Ich wusste es nicht.

„Hatte keine Ahnung.“

„Na dann weißt du es jetzt.“ Sie zog ihre Kochhandschuhe aus, band sich die Schürze ab und sah mich eindringlich an.

„Für Robin ist das morgen ein besonderer Tag“, erklärte sie und ratterte die folgenden Sätze wie Instruktionen an einen Kadetten herunter. „Er muss ohne seine Familie feiern und deswegen wollen wir versuchen, es ihm so schön wie möglich zu machen. Wir haben zwar morgen Sonntag, aber das Frühstück gibt es trotzdem schon um halb neun. Sei also pünktlich unten.“

„Warum so früh?“. Sonst gab es sonntags immer erst um zehn das Frühstück.
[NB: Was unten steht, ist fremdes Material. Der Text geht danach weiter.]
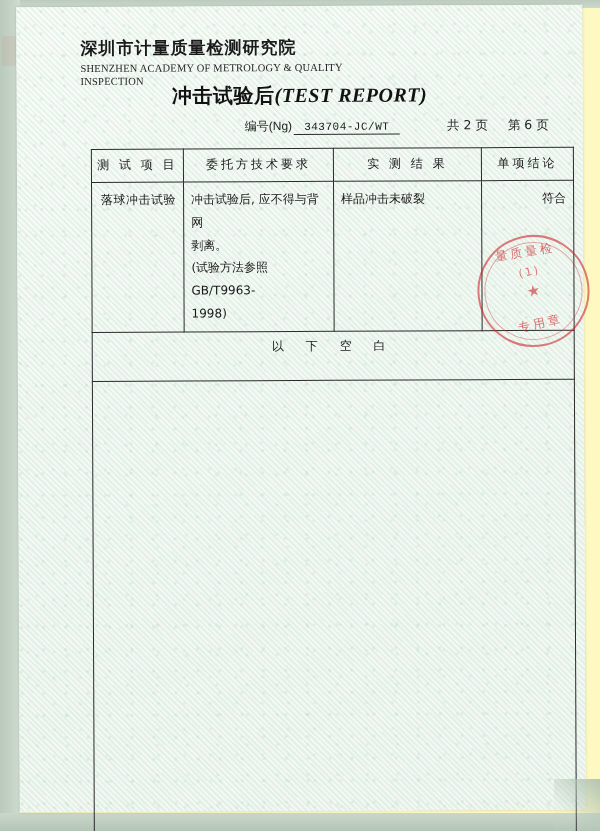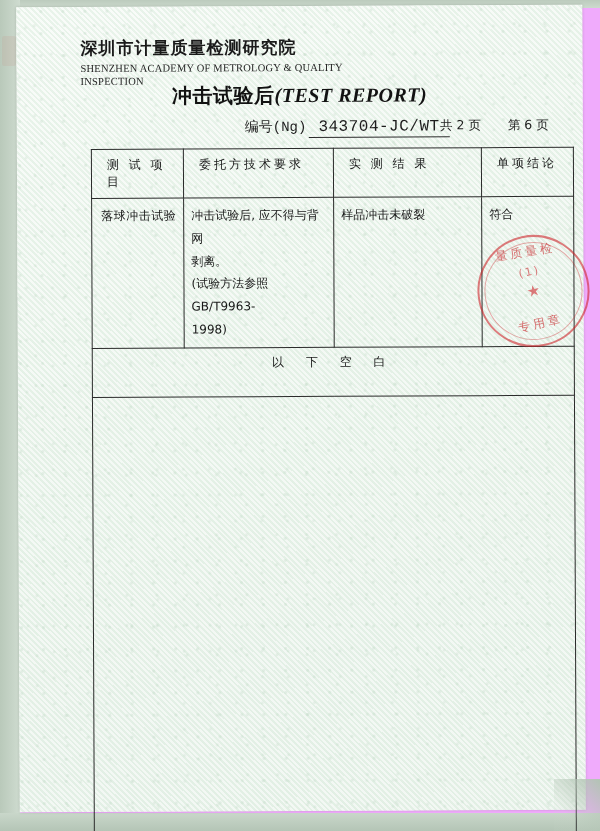--- a/index.html
+++ b/index.html
@@ -10,21 +10,21 @@
     width: 600px;
     height: 831px;
     background: #c8d6c9;
     font-family: "DejaVu Sans", sans-serif;
     overflow: hidden;
   }
   .scan {
     position: relative;
     width: 600px;
     height: 831px;
-    background: #f0abfc;
+    background: #fef9c3;
     overflow: hidden;
   }
   
   .paper {
     position: absolute;
     left: 18px;
     top: 6px;
     width: 566px;
     height: 805px;
     background:
@@ -134,40 +134,40 @@
     height: 20px;
     font-size: 12.5px;
   }
   .meta-no {
     position: absolute;
     left: 228px;
     top: 0;
     white-space: nowrap;
   }
   .meta-no .lbl {
-    font-family: Liberation Mono, monospace;
-    font-size: 14px;
+    font-family: Liberation Sans, sans-serif;
+    font-size: 12px;
   }
   .meta-no .val {
     font-family: "Liberation Mono", monospace;
-    font-size: 16px;
+    font-size: 11px;
     letter-spacing: 0.5px;
     border-bottom: 1px solid #2a2a2a;
     padding: 0 10px 1px 10px;
     margin-left: 2px;
   }
   .meta-pages {
     position: absolute;
     right: 34px;
     top: 0;
     font-family: "DejaVu Sans", sans-serif;
     font-size: 12.5px;
     white-space: nowrap;
   }
-  .meta-pages span { margin-left: 23px; }
+  .meta-pages span { margin-left: 16px; }
 
   
   .tbl-wrap {
     position: absolute;
     left: 74px;
     top: 142px;
     width: 482px;
   }
   table.report {
     border-collapse: collapse;
@@ -178,24 +178,24 @@
   table.report td {
     border: 1px solid #2b2b2b;
     font-family: "DejaVu Sans", sans-serif;
     font-size: 12px;
     color: #181818;
     vertical-align: top;
     padding: 6px 7px;
     background: transparent;
   }
   table.report th {
-    text-align: left;
+    text-align: center;
     font-weight: normal;
     letter-spacing: 3px;
-    padding: 7px 15px;
+    padding: 7px 0;
     height: 18px;
   }
   .col1 { width: 92px; }
   .col2 { width: 150px; }
   .col3 { width: 148px; }
   .col4 { width: 92px; }
 
   td.c-item {
     text-align: right;
     letter-spacing: 0.5px;
@@ -205,21 +205,21 @@
     text-align: left;
     line-height: 1.9;
     margin-left: 36px;
   }
   td.c-res {
     text-align: left;
     line-height: 1.9;
     margin-left: 20px;
   }
   td.c-concl {
-    text-align: left;
+    text-align: right;
     line-height: 1.9;
   }
   td.body-row { height: 112px; }
   td.blank-row {
     height: 36px;
     text-align: center;
     letter-spacing: 10px;
     padding-top: 9px;
   }
   .blank-inner {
„Weil Satoshi und Robin morgen einen Ausflug machen.“

„Aha. Und wohin?“, fragte ich neugierig.

„Nach Sassnitz. Robin hat sich zum Geburtstag gewünscht, das Meer zu sehen.“

Meine Knie wurden weich und ich wünschte mir, nicht gefragt zu haben.

Meine Mutter erzählte munter darüber weiter, wie Robin die Ostsee als großes Meer bezeichnet hatte, aber ich hörte ihr schon gar nicht mehr zu.

Robin fuhr ohne mich an die See!
 

Die Stufen der Treppe zu meinem Zimmer schienen unendlich steil. Aus meinem Körper war jegliche Kraft verschwunden. Ich ließ mich auf der Hälfte der Treppe nieder und starrte auf die Stufen, die hinter mir lagen.

Warum nur nahm mich die Tatsache, dass Robin mit Satoshi und nicht mit mir an die Küste fuhr, so mit?

Es konnte mir doch eigentlich egal sein. Es war doch kein Wunder, dass Robin lieber mit Satoshi diesen Ausflug machte, und nicht mit mir, jemandem, mit dem ihn nur ein paar flüchtige Augenblicke verbanden.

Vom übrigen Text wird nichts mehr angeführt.